A reunião foi encerrada por causa da Ordem do Dia do Congresso. O colegiado volta a se reunir esta quarta-feira (4) pela manhã.
O presidente do conselho, deputado Elmar Nascimento, do DEM baiano, já adiantou que deve haver a leitura dos outros três pareceres com a previsão de um pedido de vista coletivo:
“O prazo regimental são dois dias úteis para todos os deputados. Na semana seguinte a gente faz a discussão e votaremos todos os pareceres já sem possibilidade de pedido de vista.”
Com isso, a votação pela continuidade ou arquivamento dos processos deve ficar para a próxima semana.
Para Sandro Alex, o processo contra Jacob deve continuar:
“Levando em consideração a necessidade da proteção da honra objetiva da Câmara dos Deputados perante a sociedade brasileira, a gravidade dos fatos imputados ao representado e o conjunto de fatos reunidos nos autos, não resta outra conclusão, senão a de que há justa causa para o prosseguimento do feito.”
Se for aprovada a continuidade, Jacob terá dez dias úteis para apresentar sua defesa escrita. O prazo começa a correr depois que o deputado for notificado.
Jacob foi condenado pelo STF a sete anos e dois meses em regime semiaberto por crimes de falsificação de documento público e dispensa irregular de licitação quando era prefeito de Três Rios (RJ). Ele cumpre pena no presídio da Papuda, no Distrito Federal, desde junho de 2017.

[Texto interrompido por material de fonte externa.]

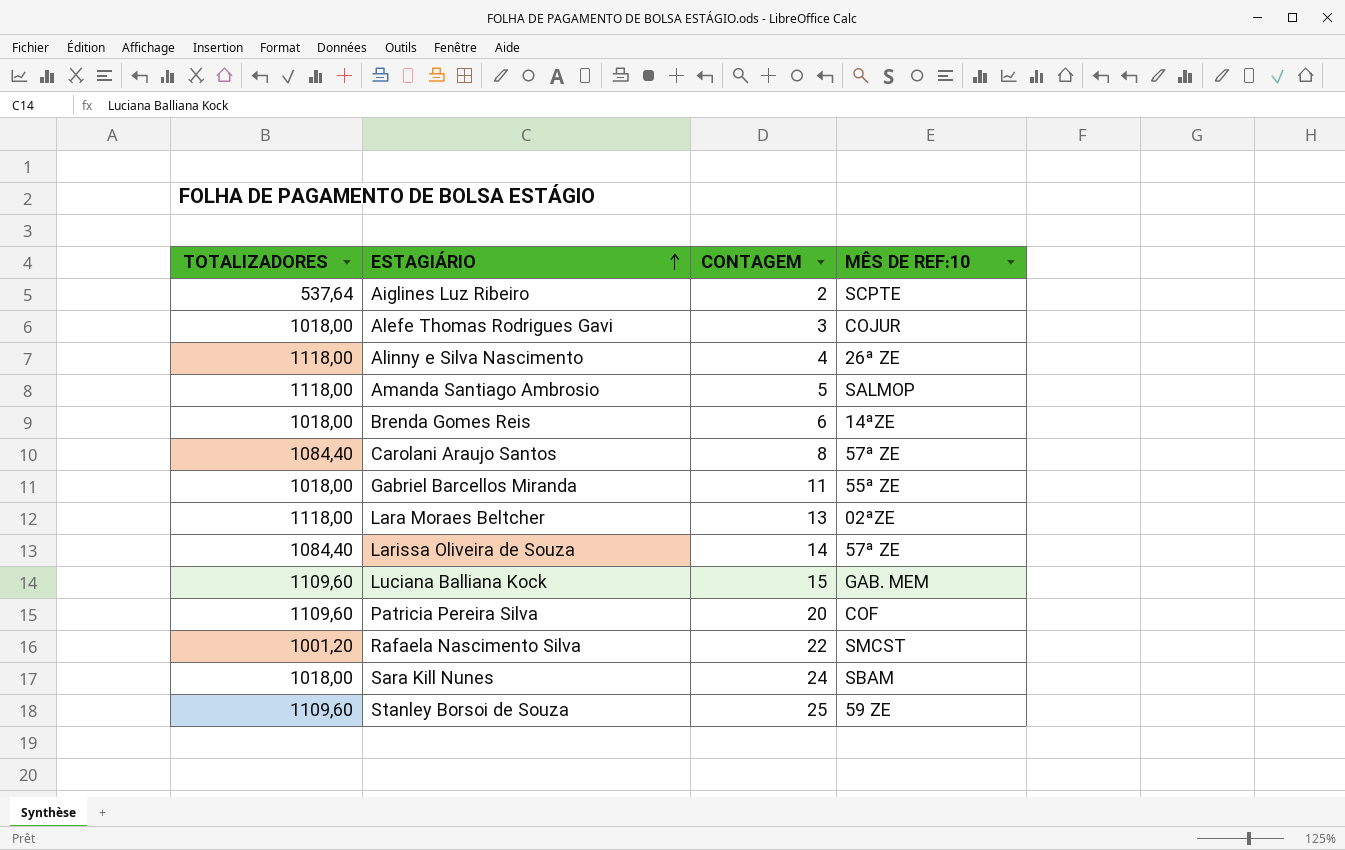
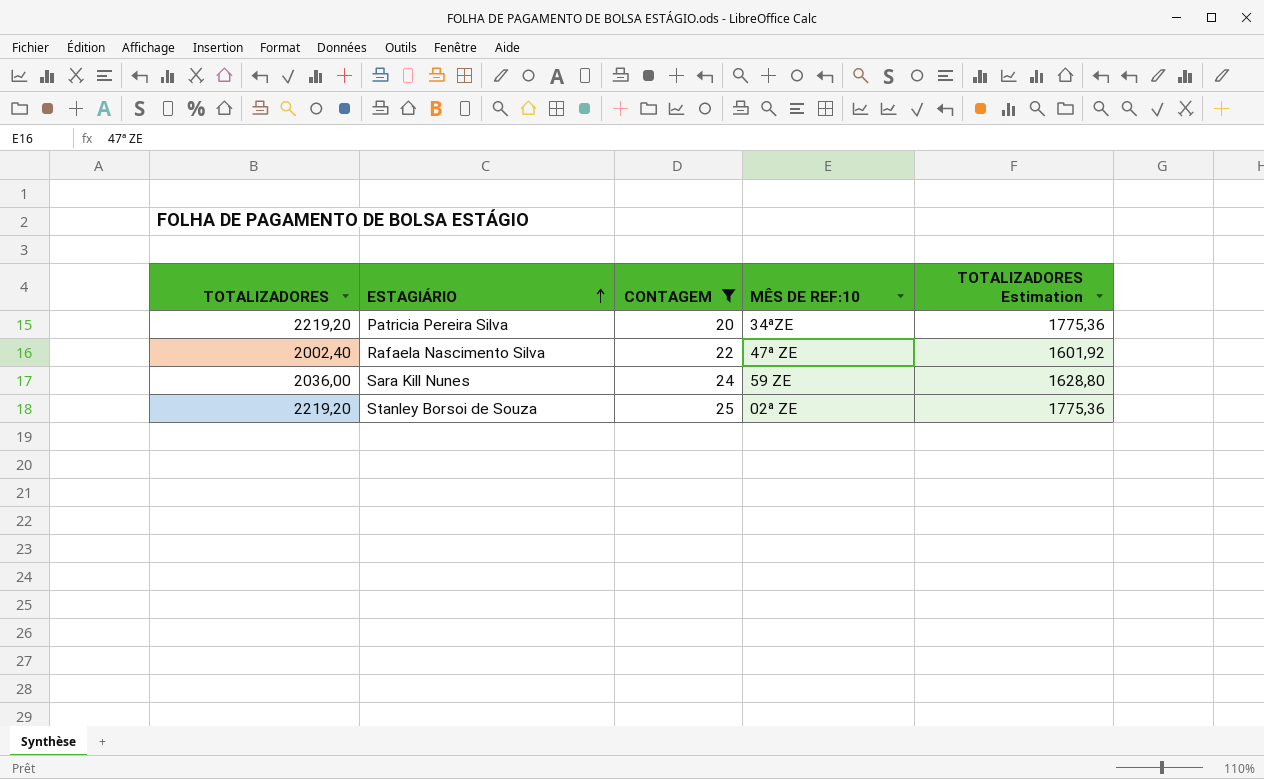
filter: none -> CONTAGEM >= 20
column TOTALIZADORES Estimation | formula: none -> [TOTALIZADORES] * 0,8
Patricia Pereira Silva | TOTALIZADORES: 1109,60 -> 2219,20
Patricia Pereira Silva | MÊS DE REF:10: COF -> 34ªZE
Rafaela Nascimento Silva | TOTALIZADORES: 1001,20 -> 2002,40
Rafaela Nascimento Silva | MÊS DE REF:10: SMCST -> 47ª ZE
Sara Kill Nunes | TOTALIZADORES: 1018,00 -> 2036,00
Sara Kill Nunes | MÊS DE REF:10: SBAM -> 59 ZE
Stanley Borsoi de Souza | TOTALIZADORES: 1109,60 -> 2219,20
Stanley Borsoi de Souza | MÊS DE REF:10: 59 ZE -> 02ª ZE

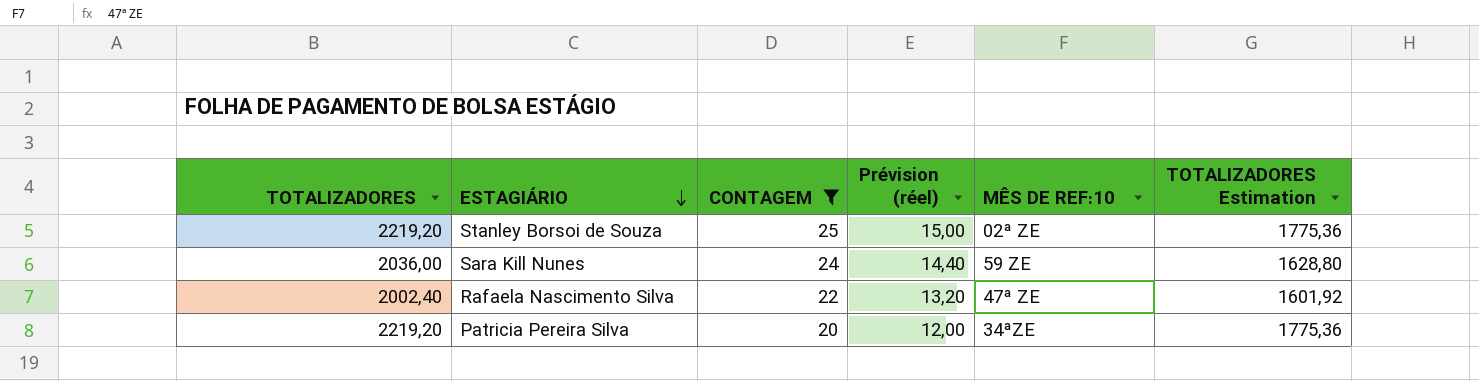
row order: ESTAGIÁRIO ascending -> ESTAGIÁRIO descending
column Prévision (réel) | formula: none -> [CONTAGEM] * 0,6

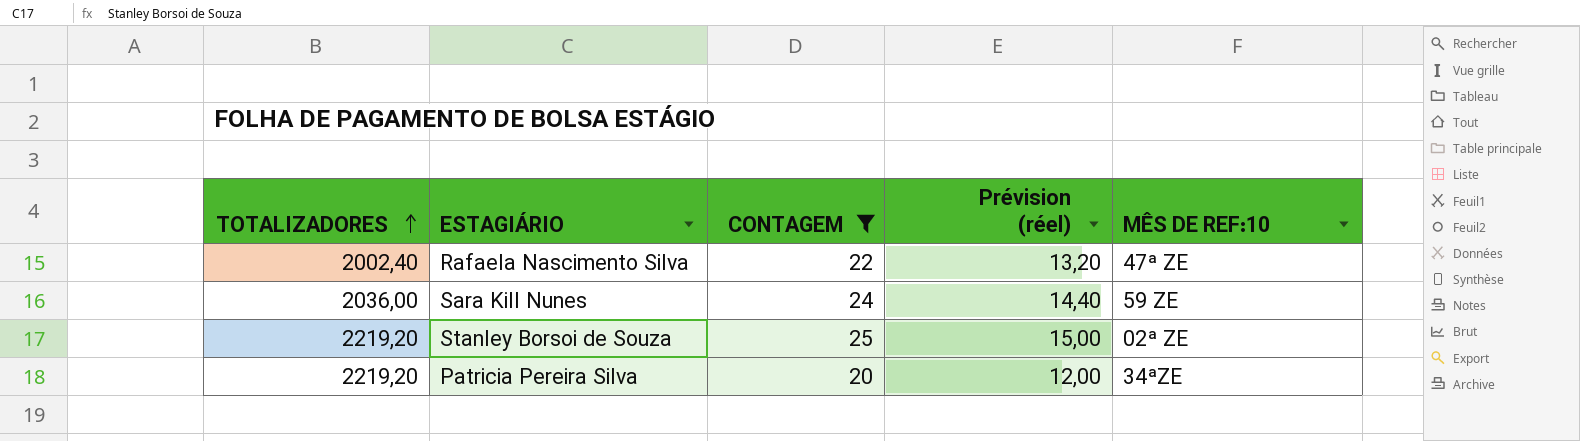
row order: ESTAGIÁRIO descending -> TOTALIZADORES ascending
column TOTALIZADORES Estimation | formula: [TOTALIZADORES] * 0,8 -> none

O advogado de Celso Jacob, Danilo Bonfim, defendeu que o parlamentar não poderia ter seu mandato cassado por ato praticado antes de ser eleito. Bonfim argumentou que o próprio Supremo Tribunal Federal (STF) não viu motivo de incompatibilidade da condenação a Jacob com o exercício do mandato.

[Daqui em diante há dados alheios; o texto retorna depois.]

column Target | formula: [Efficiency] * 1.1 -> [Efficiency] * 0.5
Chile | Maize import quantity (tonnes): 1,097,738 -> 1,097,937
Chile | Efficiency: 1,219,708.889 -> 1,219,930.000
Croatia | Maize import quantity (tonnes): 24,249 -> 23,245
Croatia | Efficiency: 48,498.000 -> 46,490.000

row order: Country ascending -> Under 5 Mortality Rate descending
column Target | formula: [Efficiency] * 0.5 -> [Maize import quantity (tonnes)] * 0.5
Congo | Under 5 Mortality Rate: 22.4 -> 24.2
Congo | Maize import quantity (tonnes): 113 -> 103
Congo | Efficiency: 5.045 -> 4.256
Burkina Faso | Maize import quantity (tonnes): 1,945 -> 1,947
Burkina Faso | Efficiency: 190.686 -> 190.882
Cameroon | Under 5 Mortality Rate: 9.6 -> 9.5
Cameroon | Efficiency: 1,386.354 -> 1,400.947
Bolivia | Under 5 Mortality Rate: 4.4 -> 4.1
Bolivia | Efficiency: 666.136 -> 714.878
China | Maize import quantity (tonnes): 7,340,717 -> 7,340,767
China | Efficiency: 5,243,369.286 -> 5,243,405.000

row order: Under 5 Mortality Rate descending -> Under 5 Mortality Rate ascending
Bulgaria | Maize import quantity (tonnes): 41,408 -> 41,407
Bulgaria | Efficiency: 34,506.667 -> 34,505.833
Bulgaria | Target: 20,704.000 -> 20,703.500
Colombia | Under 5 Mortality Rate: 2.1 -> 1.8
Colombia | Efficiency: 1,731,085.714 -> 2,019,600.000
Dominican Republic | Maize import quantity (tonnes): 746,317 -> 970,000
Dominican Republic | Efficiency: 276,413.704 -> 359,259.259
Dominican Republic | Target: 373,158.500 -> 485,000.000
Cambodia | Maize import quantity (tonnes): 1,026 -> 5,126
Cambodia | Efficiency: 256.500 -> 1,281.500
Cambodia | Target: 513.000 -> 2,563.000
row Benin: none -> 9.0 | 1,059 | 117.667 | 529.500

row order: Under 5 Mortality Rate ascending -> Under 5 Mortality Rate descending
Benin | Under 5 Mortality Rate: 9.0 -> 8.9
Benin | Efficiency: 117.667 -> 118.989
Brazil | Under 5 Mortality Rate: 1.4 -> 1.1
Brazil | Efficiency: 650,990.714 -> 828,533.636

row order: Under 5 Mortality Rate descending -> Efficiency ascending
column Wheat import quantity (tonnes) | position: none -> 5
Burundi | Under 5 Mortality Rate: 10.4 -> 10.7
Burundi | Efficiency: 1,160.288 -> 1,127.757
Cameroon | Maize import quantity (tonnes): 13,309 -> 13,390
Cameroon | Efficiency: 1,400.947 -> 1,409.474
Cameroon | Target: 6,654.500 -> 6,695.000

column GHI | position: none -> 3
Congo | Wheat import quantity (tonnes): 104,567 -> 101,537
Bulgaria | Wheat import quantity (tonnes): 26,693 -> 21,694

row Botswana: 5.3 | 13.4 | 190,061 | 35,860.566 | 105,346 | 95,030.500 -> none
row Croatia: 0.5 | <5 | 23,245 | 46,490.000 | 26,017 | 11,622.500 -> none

Mais cedo, os deputados Adilton Sachetti, do PRB do Mato Grosso, e Pompeo de Mattos, do PDT gaúcho, foram escolhidos como relatores dos processos contra os deputados Erika Kokay, do PT do Distrito Federal, e Ivan Valente, do Psol paulista, respectivamente. Os processos são por injúria e difamação contra o presidente da República, Michel Temer.
Para o processo contra o deputado Jean Wyllys, do Psol fluminense, por apologia ao uso de drogas e perversão sexual, foi escolhido o deputado Júlio Delgado, do PSB mineiro. Todos os três processos foram pedidos pelo PR.
Também foram sorteados três deputados como possíveis relatores do processo do Psol contra o deputado Alberto Fraga, do DEM do Distrito Federal. O Psol quer a cassação do mandato de Fraga por ele ter publicado fake news sobre a vereadora Marielle Franco (Psol), assassinada no Rio de Janeiro.